Bluish Coder

Programming Languages, Martials Arts and Computers. The Weblog of Chris Double.


2006-04-25

Jack Dempsey

Jack Dempsey was a famous boxer early in the 20th century. Today I got in the mail a DVD on Jack Dempsey's style of boxing made available by Kirk Lawson on rec.martial-arts.

The DVD is a garage training session led by Ken Pfrenger, a western martial arts instructor. Ken's 'western martial arts' interest covers early bare knuckle boxing, Irish Collar and Elbow wrestling and stickplay and Cornish Close Hugg wrestling amongst other things. Based on his knowledge of Dempsey and Dempsey's book and fights he led a session on some of his techniques and tactics. This is what appears on the DVD.

Some interesting stuff covered, including: * Stance * Center line theory and parrying * The Jolt * Trigger Step * Shoulder Whirl * The Surge, upper cut and shovel hook * Feinting and drawing the punch * The Double Shift * The Corkscrew * The Cross * The Inside Triple * The Outside Triple

As you can see early boxing had its own vernicular seperate from modern boxing. Even 'The Cross' is a different punch being much more like an overhand right.

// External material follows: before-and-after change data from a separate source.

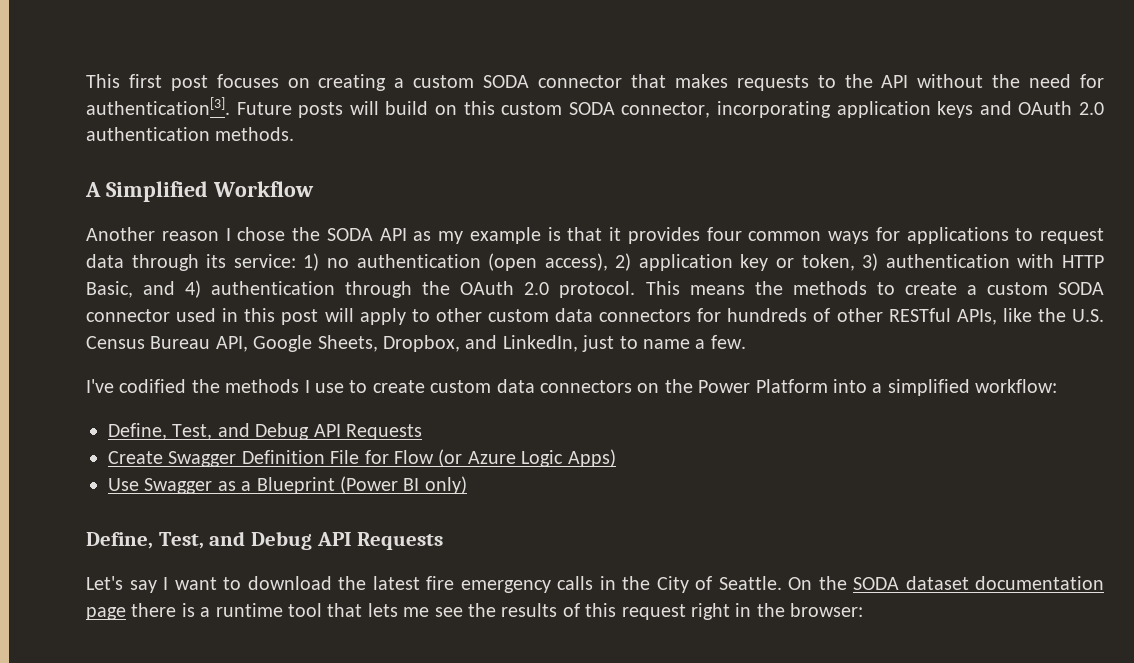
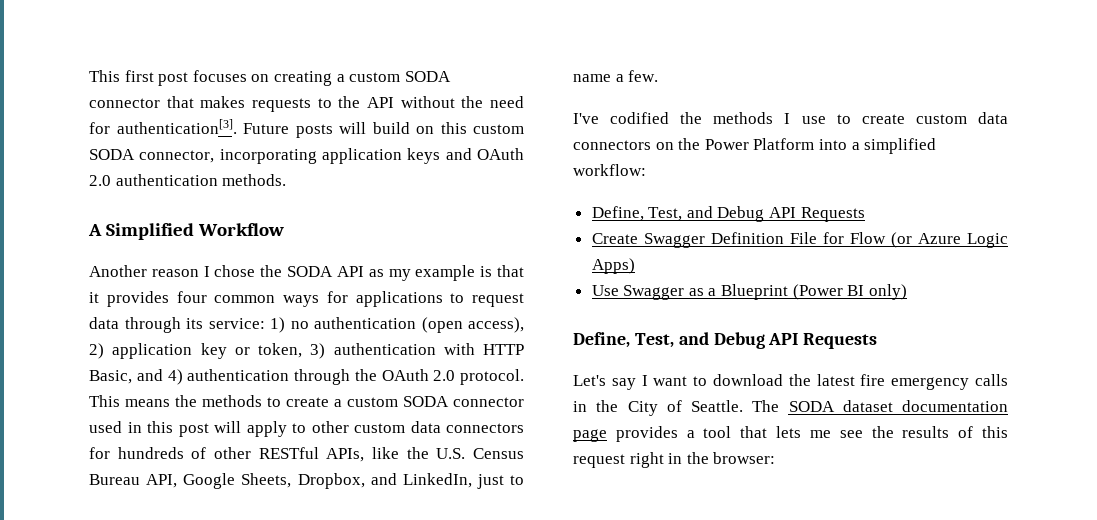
[788,576,847,590] On the -> [752,400,780,412] The
[131,603,283,617] there is a runtime -> [615,426,695,442] provides a

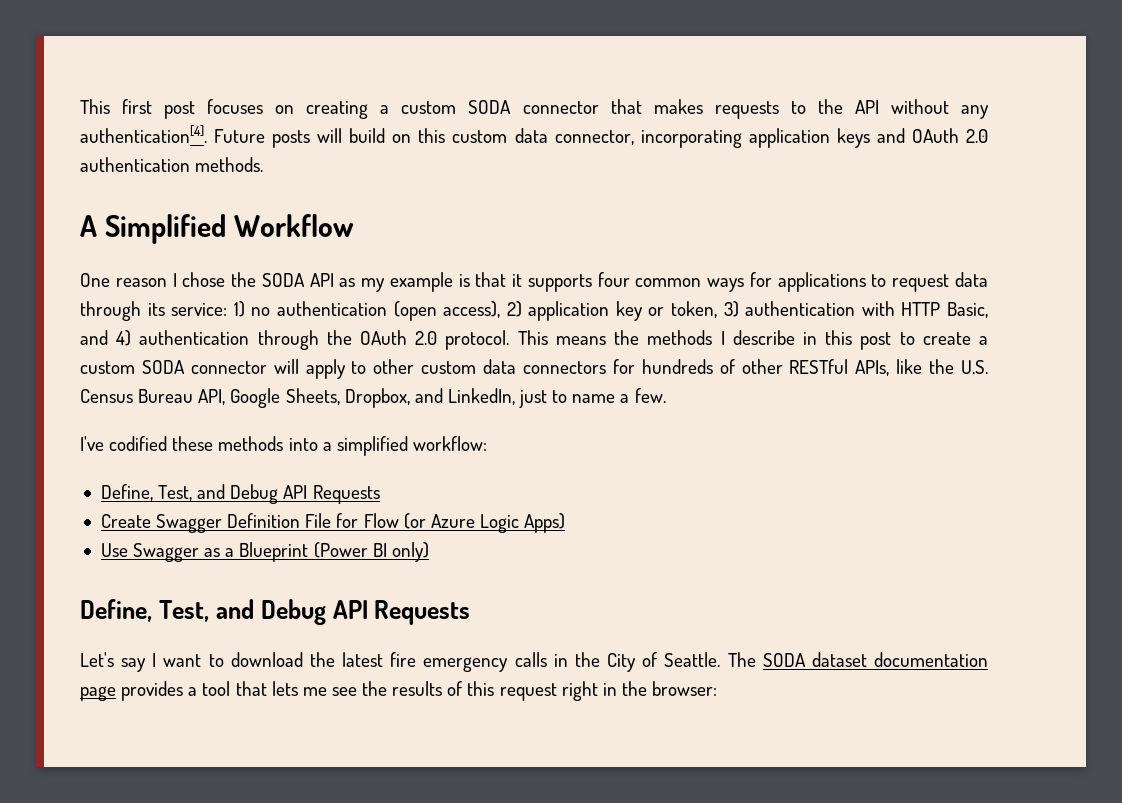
[461,96,524,108] [89,119,237,134] the need for authentication[3]. -> [960,105,989,119] [80,125,207,143] any authentication[4].
[89,149,135,160] SODA -> [514,128,548,143] data
[89,265,147,277] Another -> [80,273,110,287] One
[106,291,169,307] provides -> [527,274,592,292] supports
(262, 401) none -> [720,330,892,350] I describe in this post
[89,421,209,437] used in this post -> (267, 367) none
[680,112,1008,124] [573,138,815,150] the methods I use to create custom data connectors on the Power Platform -> [172,436,284,451] these methods

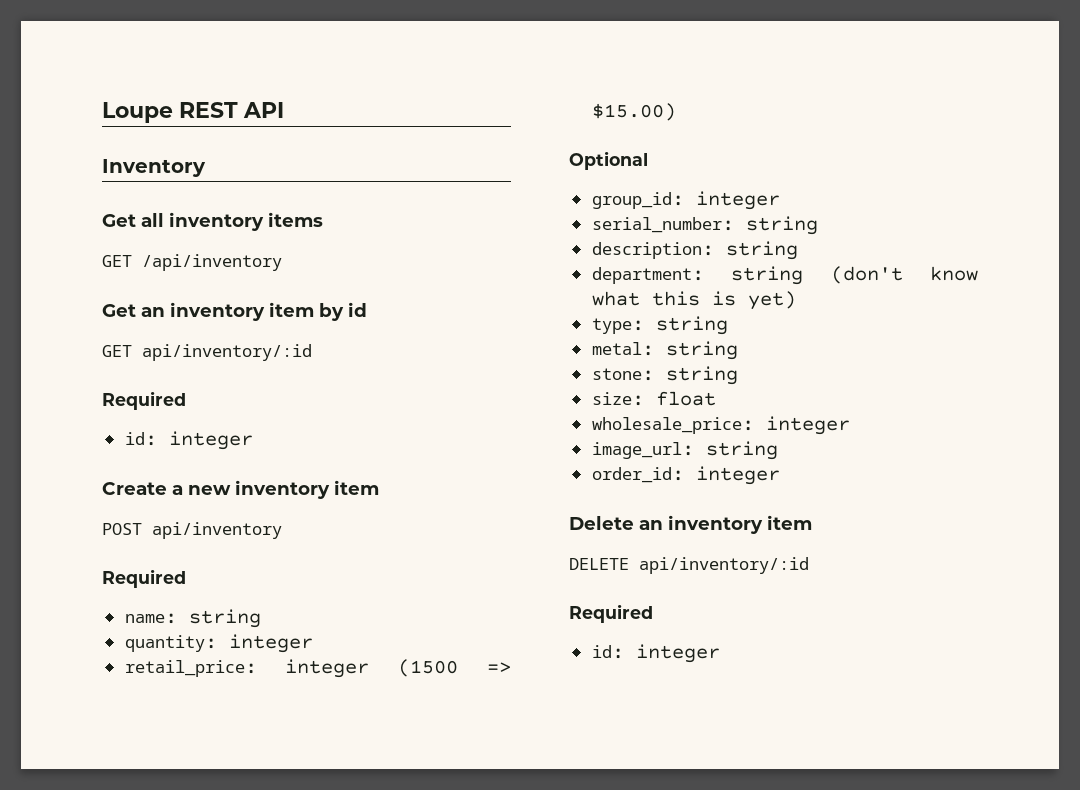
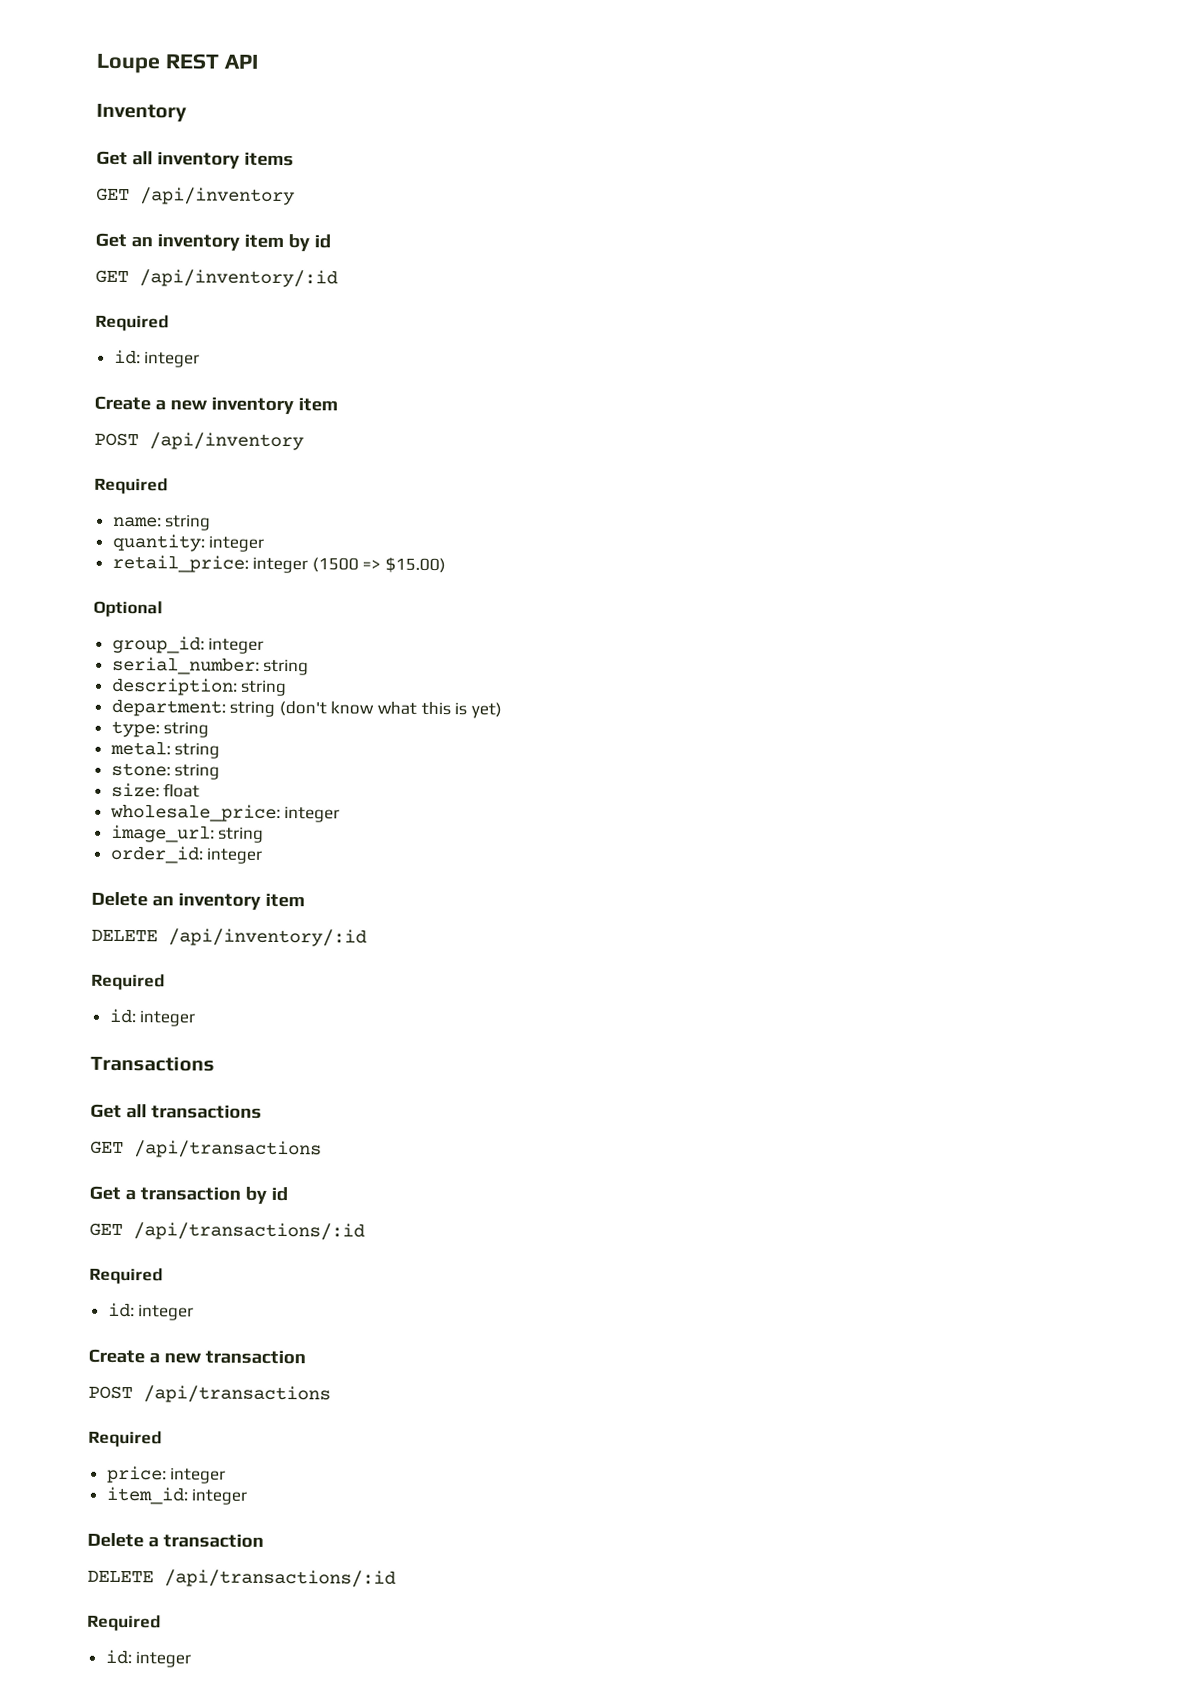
[142,344,312,361] api/inventory/:id -> [139,269,338,288] /api/inventory/:id
[152,522,282,539] api/inventory -> [149,432,304,451] /api/inventory
[639,557,809,574] [569,604,653,623] [591,644,720,663] api/inventory/:id // Required // id: integer -> [168,928,367,947] [91,973,165,991] [108,1008,196,1027] [90,1055,215,1072] [90,1103,262,1119] [90,1140,322,1159] [89,1185,288,1204] [89,1222,365,1241] [89,1267,163,1285] [107,1302,195,1321] [88,1348,306,1365] [88,1385,331,1404] [88,1430,162,1448] [106,1465,227,1484] [105,1486,248,1505] [87,1532,264,1548] [87,1569,396,1588] [87,1614,161,1632] [104,1649,192,1668] /api/inventory/:id // Required // id: integer // Transactions // Get all transactions // GET /api/transactions // Get a transaction by id // GET /api/transactions/:id // Required // id: integer // Create a new transaction // POST /api/transactions // Required // price: integer // item_id: integer // Delete a transaction // DELETE /api/transactions/:id // Required // id: integer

The DVD is about 45 minutes of material - raw and relatively unpolished - but containing very interesting and useful content to the enthusiast of boxing's history and great fighters. Well worth the low price Kirk is selling them for.

It is interesting to compare the differences style of the early 20th century of boxing versus modern boxing. Dempsey advocated punching with the bottom three knuckles of the fist (vs modern boxing's top two) and many punches are done with a vertical fist.

The Jolt is a lead hand punch different from the modern Jab. The fist is vertical and the power is obtained from a drop step into the opponent.

Many of the punches derive power by rapidly rotating the shoulders, concentrating on bringing back fast the non punching shoulder and thrusting forward the punching shoulder - creating a rotational torque which pushes out the punching hand. This movement being called the 'shoulder whirl'. Described in Dempsey's book, Championship Fighting, as:

One shoulder whips forward while the other whips back. Muscles of the shoulders, back, stomach, legs co-operate in achieving the whirl. Also, the process is assisted by shifting the weight from one leg to the other. You need concern yourself only with the shoulder motions. Nature will supervise the assisting muscles and movements.

...

MAKE CERTAIN THAT YOUR SHOULDERS ARE DRIVING THE PUNCHES; THAT THE PUNCHES ARE NOT PULLING THE SHOULDERS.

According to the DVD Dempsey advocated a open hand position. Rather than keeping the hands in close to the head, protecting the chin. creating a shield like say Peek-a-boo boxing style or Rodney King's Crazy Monkey, they were kept more apart to create a target for the opponent and thus draw his punches to a known point. Parrying the punch then being as simple as a downward parry motion to bat the punch away or a stop-catch with the rear hand followed by a lead hand punch or jolt.

There's some nice coverage of the shovel hook to the body and the upper cut. The delivery style for the shovel hook being to keep the drop down from the knees, keep the elbow of the hooking hand close (or attached to) the hip and torquing with the hips to drive the punch. No movement of the hand or arm away from the hip.

Some nice links to Dempsey in action:

The video of Dempsey vs Willard linked above shows some obvious differences in rules compared to modern boxing. When a boxer is knocked down they get a ten count but the opponent can stand right over them and immediately hit them when they get up. There is no neutral corner rule. In this fight Willard is knocked down seven times in the first round.